### What is being asked
All lines holding the word "para" should be located in the records and copied.

### Entries provided

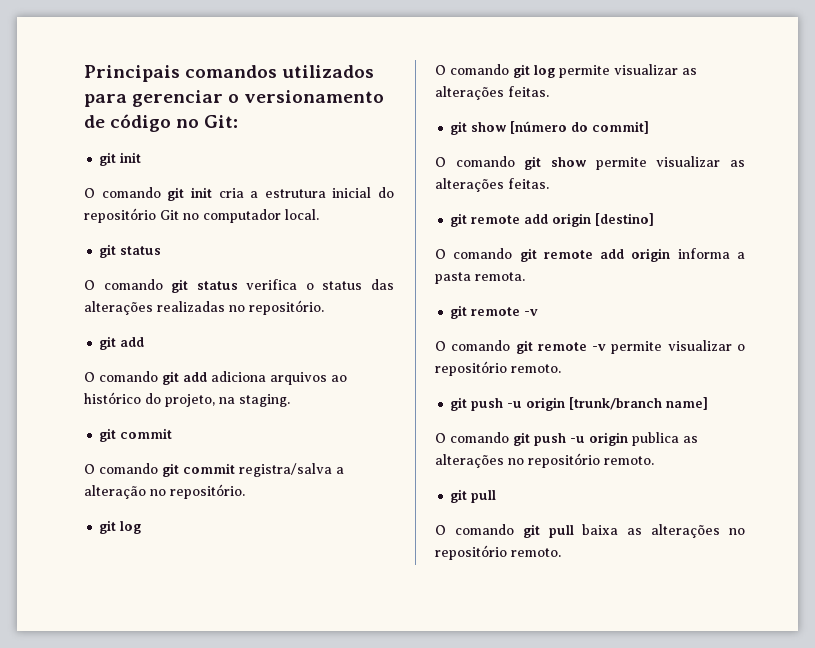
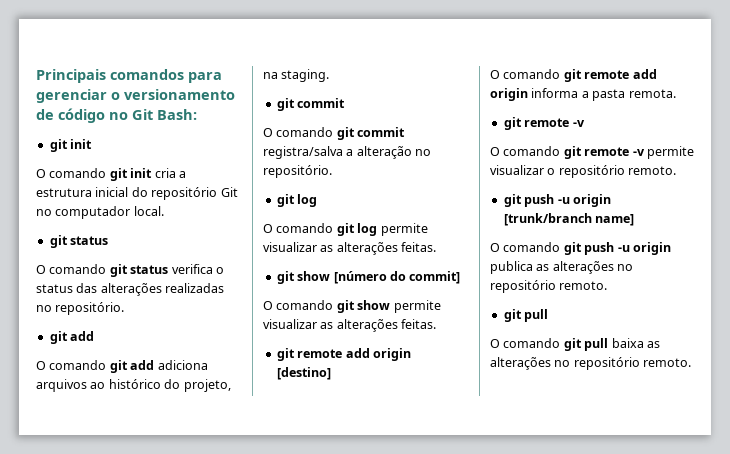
- Principais comandos utilizados para gerenciar o versionamento de código no Git:
+ Principais comandos para gerenciar o versionamento de código no Git Bash:

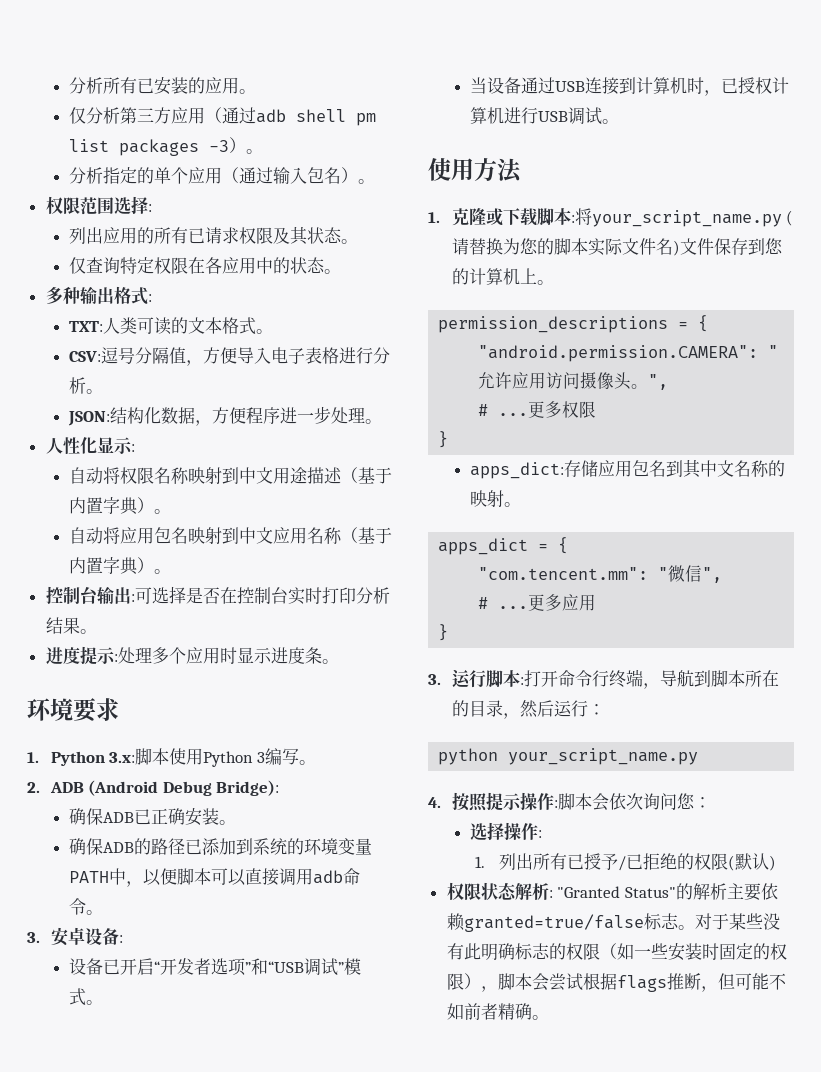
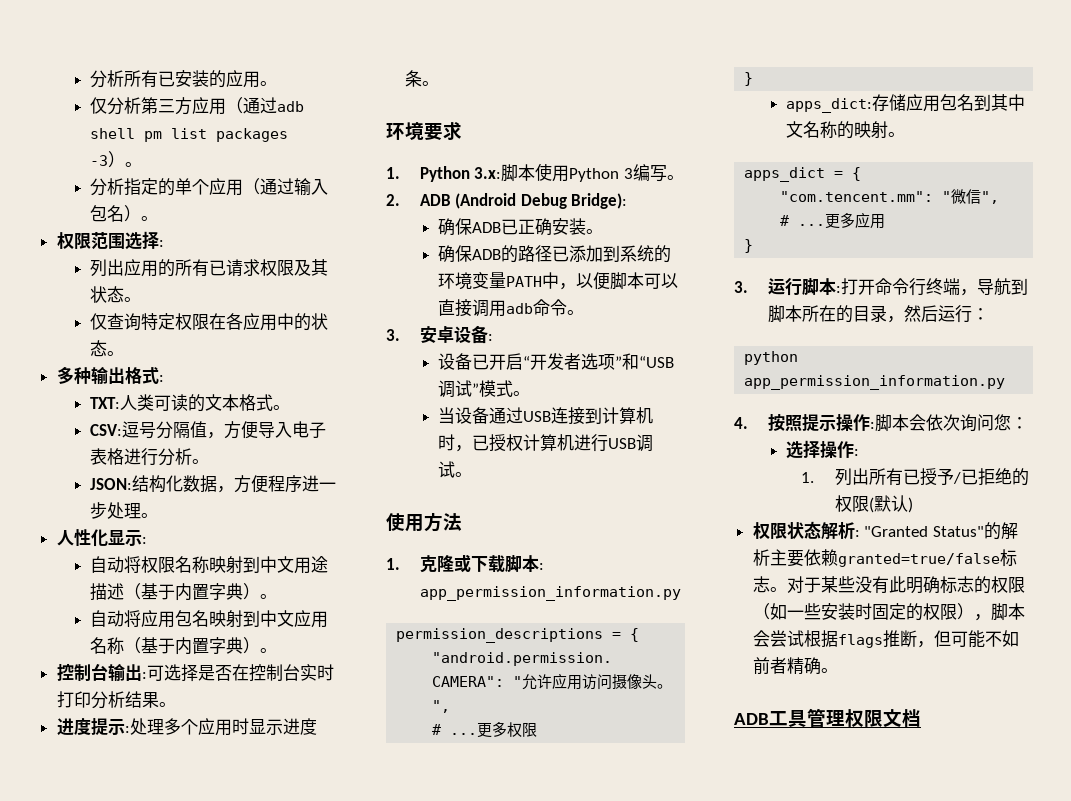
- 1.克隆或下载脚本:将your_script_name.py (请替换为您的脚本实际文件名)文件保存到您的计算机上。
+ 1.克隆或下载脚本: app_permission_information.py
- python your_script_name.py
+ python app_permission_information.py
+ ADB工具管理权限文档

### Problem solution
- Principais comandos utilizados para gerenciar o versionamento de código no Git:
+ Principais comandos para gerenciar o versionamento de código no Git Bash:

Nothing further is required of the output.